Let’s see what sentence tokenizing and word tokenizing do with this paragraph. The tokenize functions are part of the nltk.tokenize section of nltk. Instead of importing the entire nltk we can import just the section or object we want. To import just the tokenize section use import nltk.tokenize (or to refer to it with a shortened name use import nltk.tokenize as nt). To import just the object use:

from nltk.tokenize import sent_tokenize
print(sent_tokenize(paragraph))

Notice that sent_tokenize creates a list of sentences. It performs well with regular sentences. Did it do a good job with the paragraph? If not, what was the reason?

There are at least two ways of doing word tokenization. The first is using the object word_tokenize and the second is using the object WordPunctTokenizer. Try out this code and identify the differences between the way words are tokenized.

from nltk.tokenize import word_tokenize, WordPunctTokenizer
print(word_tokenize(paragraph))
wpt = WordPunctTokenizer()
print(wpt.tokenize(paragraph))

What is the difference between using .split() and using word_tokenizeor WordPunctTokenizer? Try them out with different texts and see which one works best for the text you want to process.

Another basic operation on text is n-gramming, that is creating a list of tuples of n-words of the text, where n can be ‘bi’ (2), or ‘tri’ (3), or any other number. For the given paragraph, the list of bi-grams would be: [("It's",'official'),('official',"I'm"),("I'm",'a'),('a','financial'),.....].

As always, first import the object (in this case: ngrams). Then create a list of items to n-gram (in this case: a list of words from the given text). (Remember: for strings, the items are characters. So n-gramming a string will result in a list of n-characters as items.)

from nltk import ngrams
import string
words = [word.strip(string.punctuation) for word in paragraph.split()]
bigrams = ngrams(words, 2)
print(list(bigrams))

Try n-gramming with paragraph instead of words. What happens? How can tri-grams be created? Apart from the generic ngrams object, NLTK also has objects called bigrams and trigrams which take only one parameter, the word list.

Not all words in a text are equally important. Words that are most common in a language and not “essential” to the general meaning of the text are called stopwords. There is no standard definition of stopwords and neither is there is standard set of stopwords. Different NLP tools have their own set of stopwords. NLTK contains stopwords for different languages.

from nltk.corpus import stopwords
englishstopwords = set(stopwords.words('english'))

When creating dictionaries of words it might be better to ignore stopwords in the given text. But this is a matter of programmer discretion.

newwords = [word for word in words if word not in englishstopwords]
print(newwords)

Print the count of items in the lists words and in newwords.
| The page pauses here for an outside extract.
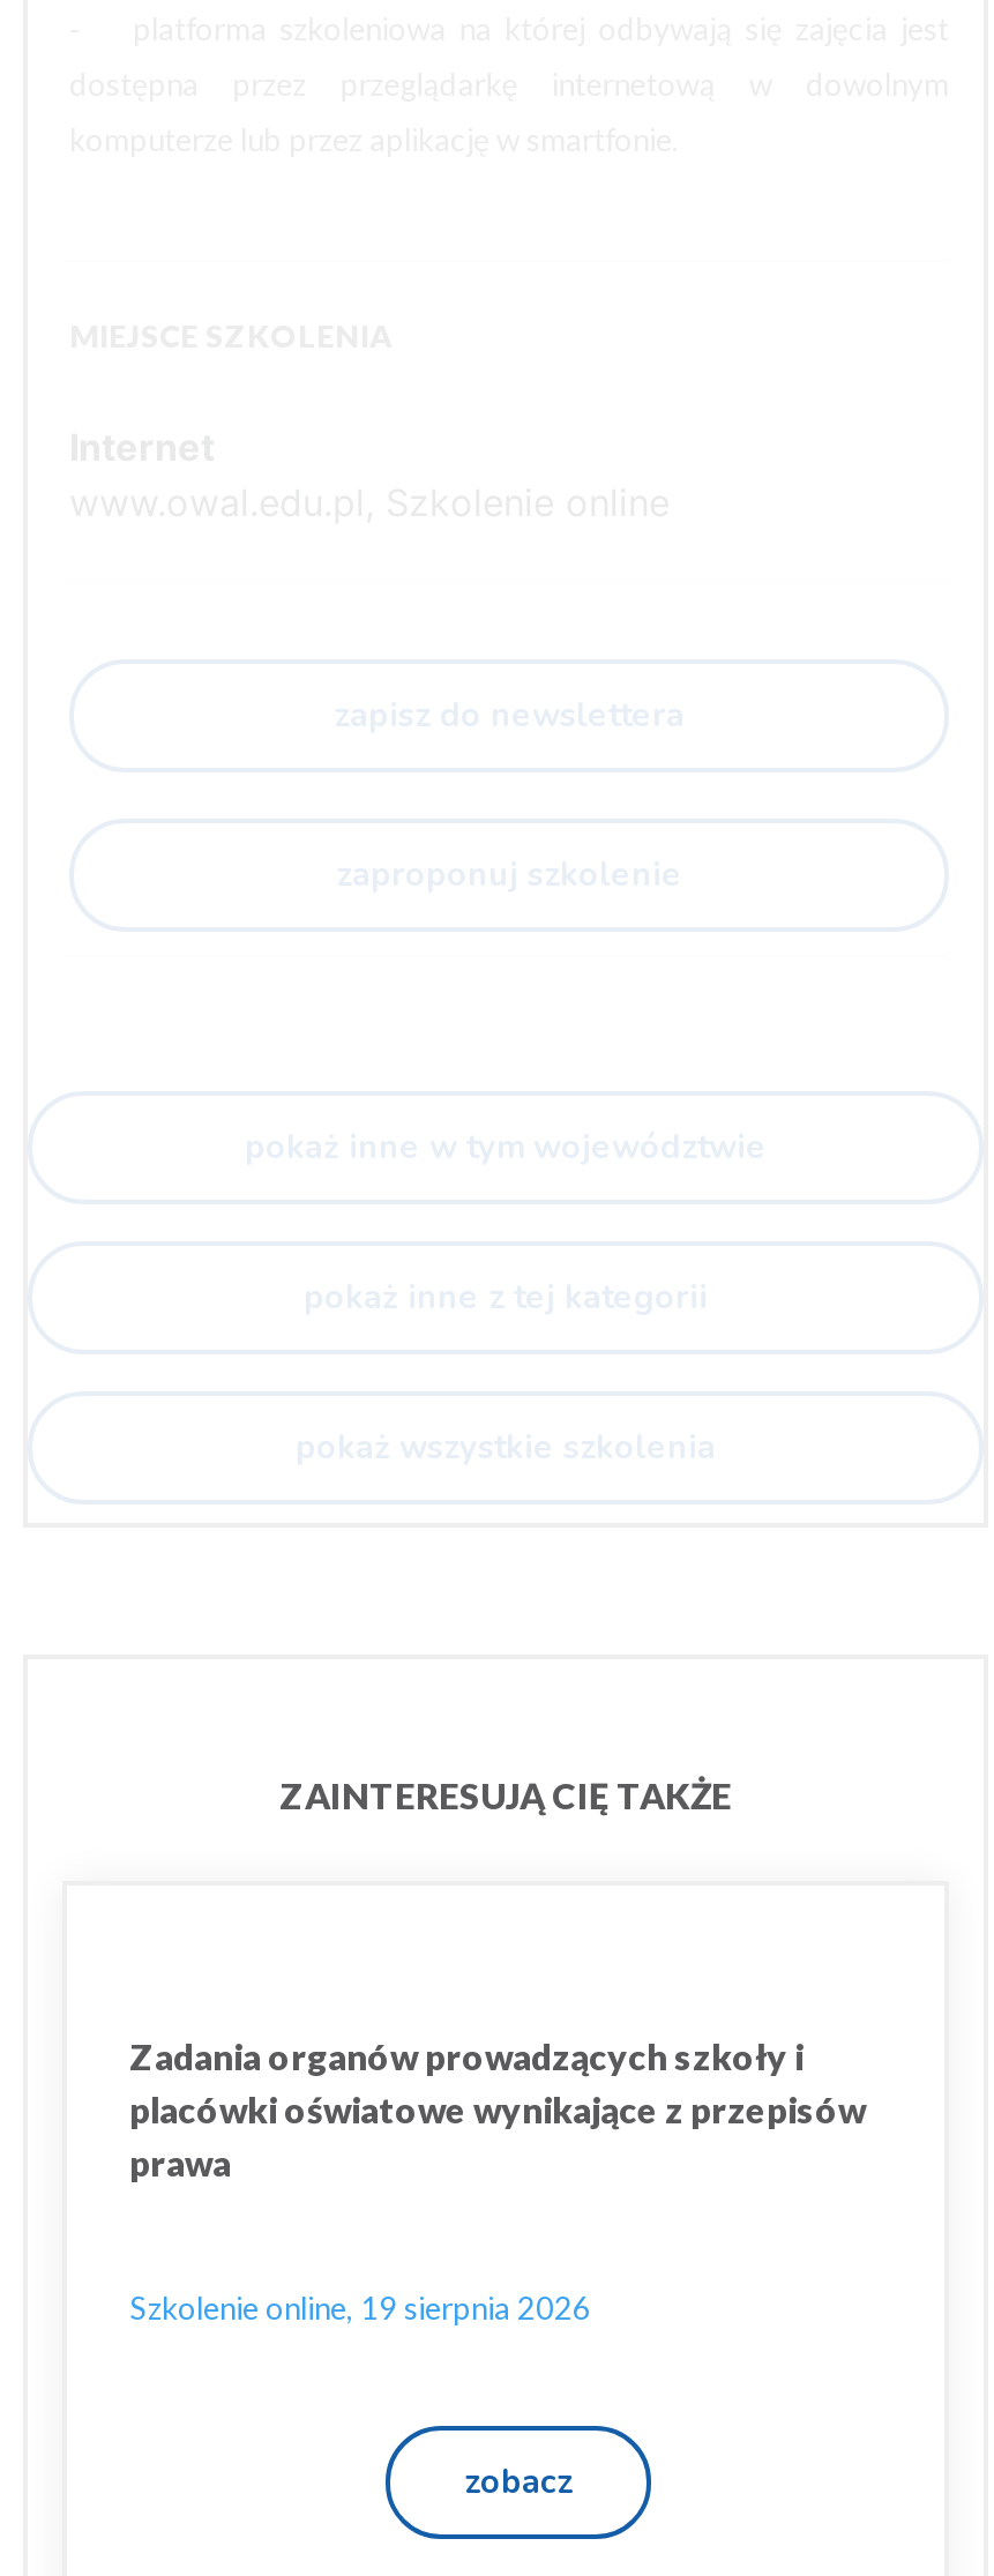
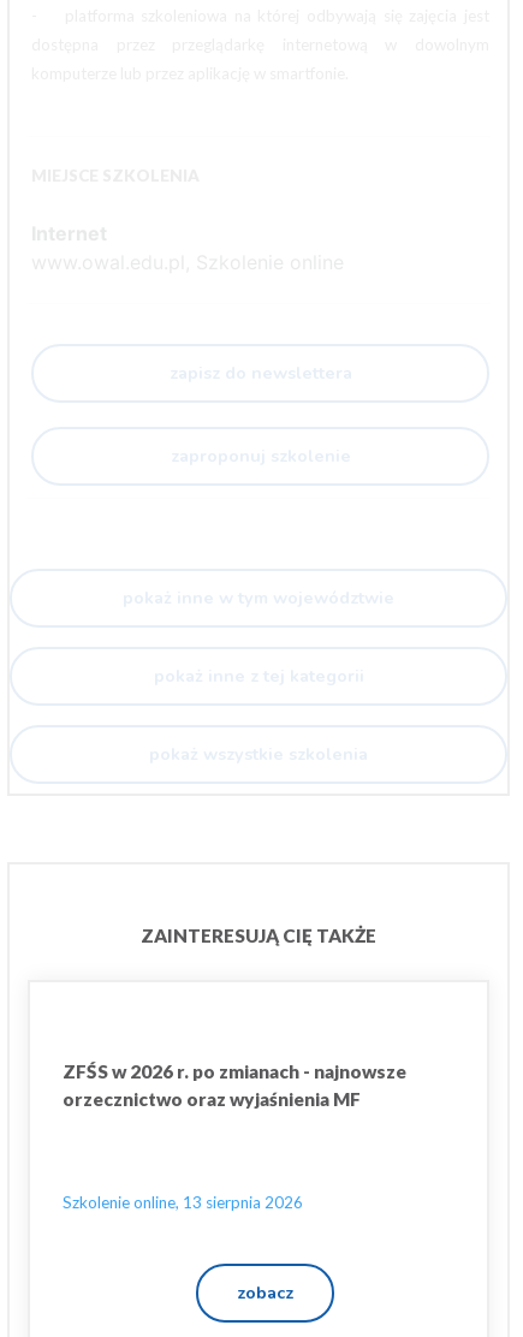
[129,2036,866,2183] Zadania organów prowadzących szkoły i | placówki oświatowe wynikające z przepisów | prawa -> [63,1060,406,1110] ZFŚS w 2026 r. po zmianach - najnowsze | orzecznictwo oraz wyjaśnienia MF
[129,2290,591,2327] Szkolenie online, 19 sierpnia 2026 -> [63,1193,303,1212] Szkolenie online, 13 sierpnia 2026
Which words have been removed?

You can print the list of stopwords: print(englishstopwords). Do you think more words could be added to the list?

Dictionaries in Python

Dictionaries are data structures that consist of elements, each having two components: a key and a value separated by a colon . The elements are enclosed in curly braces. Elements in a dictionary are separated by commas. An empty pair of curly braces can be used to create an empty dictionary.

dict = {}

A dictionary can also be created with initial values.

dict = {'WI' : 'Wisconsin', 'TX' : 'Texas', 'AZ' : 'Arizona', 'CA' : 'California'}

Dictionaries are unordered, changeable and indexed. Unlike lists and sets, dictionaries are indexed on the keys. The value for the key ‘TX’ can be got by giving ‘TX’ as the index: print(dict['TX']).

Adding another element to the dictionary is straightforward: dict['IL'] = 'Illinois'. If the key already exists, then the value of that key will be changed, if not, a new element will be added to the dictionary.

Some methods that operate on dictionaries:

  • Count of elements in the dictionary: len(dict)

  • Remove the element with given key: dict.pop['IL']

  • Clear the entire dictionary: dict.clear()

  • Get a list of all the values in the dictionary: dict.values()

  • Get a list o all the keys in the dictionary: dict.keys()

  • Get a list of tuples of keys and values in the dictionary: dict.items()

Dictionaries are iterable (over keys) using for-loops. (The following code prints the key and value for each element):

dict = {'WI' : 'Wisconsin', 'TX' : 'Texas', 'AZ' : 'Arizona', 'CA' : 'California'}
for state in dict:
    print(state, dict[state])

Bible References and Concordance

The Bible is an interesting piece of literature since it is a collection of books neatly organized into chapters and verses. This exercise uses the King James Version text of the Bible which is available at: http://www.bibletech.net/BIBLE/Misc-tools-PlainText-KJV/kjvdat.txt

The first few lines of the file look like this. Notice how each verse is organized. Identify the components of each line (book name, chapter number, verse number, verse text). What is the delimiter used? How do each of the lines end?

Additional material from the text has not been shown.